Monday, March 31, 2014

Book Review: The Book of Paul, by Richard Long

In a slight departure, I'll post a review that I wrote of Richard Long's debut novel, The Book of Paul, an Amazon #1 Best-selling Horror title that surprisingly has many of the same philosophical/mythological ingredients as The Last Ancient, but Mr. Long mixed it all together with a decidedly horror-stained knife. I reached out to Mr. Long after reading his book -- it made me feel less strange to see someone else's mind had travelled in an even remotely similar direction as my own in creating a fictional universe-- and he seems like a good dude.

Here's my review, as posted on Amazon.com, where you horror fans (and this is pretty rough horror; it's as graphic as it is intelligent) can get The Book of Paul.

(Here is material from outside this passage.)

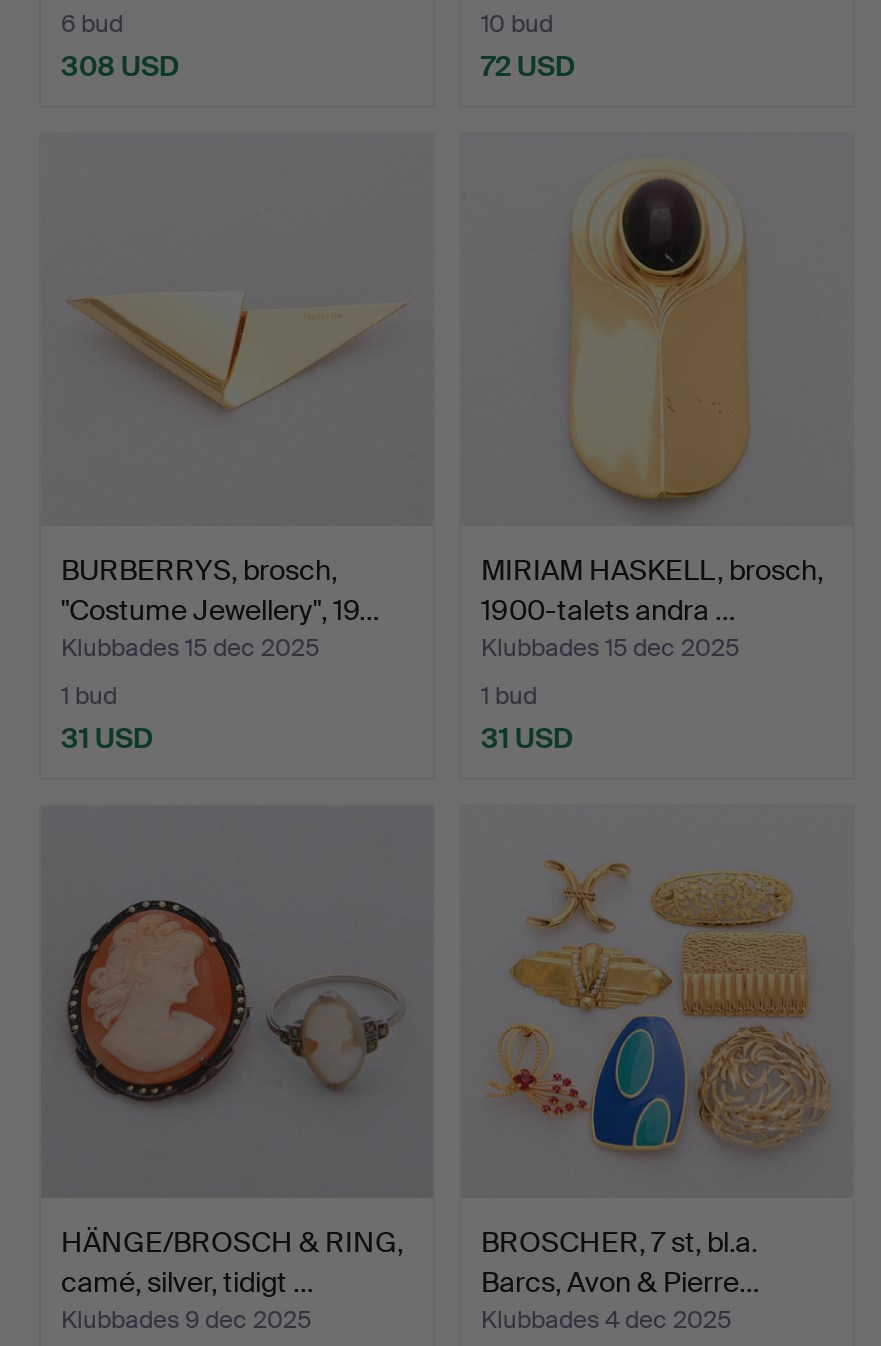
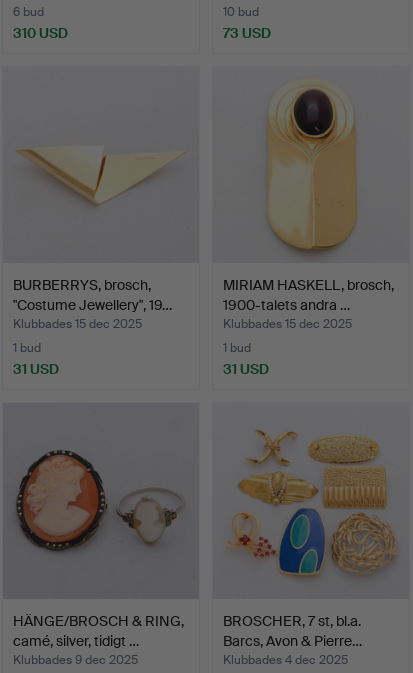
- 308 USD
+ 310 USD

- 72 USD
+ 73 USD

Piercing, Thrilling, Intelligent Literary Horror


The Book of Paul hammers one piercing into your brain with its deft prose and then slams another piercing through your heart with its dark psychological truth. It links the two bloody holes together by a gold alchemical chain of richly drawn characters and philosophy, dragging you by it down a rabbit hole of thrilling action, unsettling horror, shockingly sweet love, and exquisitely researched mythology and serial-killer-psychology that haunts the reader, changing you as much as The Book of Paul’s characters themselves are altered by their indulgences in dark obsessions, tattoos, piercings, extreme ritual violence, and even more extreme body modification.

This novel is about many things. Each thing is held up to a sinister glowing black light by an innovative, fluid mix of genres, styles, and perspectives. But most of all The Book of Paul seems to be about the process and results of transformation: about inner change and its physical manifestations, be it defined by spiritual transformation of the C.G. Jungian alchemical variety and its pursuant enlightenment, or the darker kind, something like transmogrification of the classical horror variety, which the book revels in. The characters--richly fleshed out with literary back-stories in the tradition of backstory grand-master Stephen King himself—become so real that readers wince every time the needle pierces their flesh, every time a new emotional abuse pushes them further into their own private hell.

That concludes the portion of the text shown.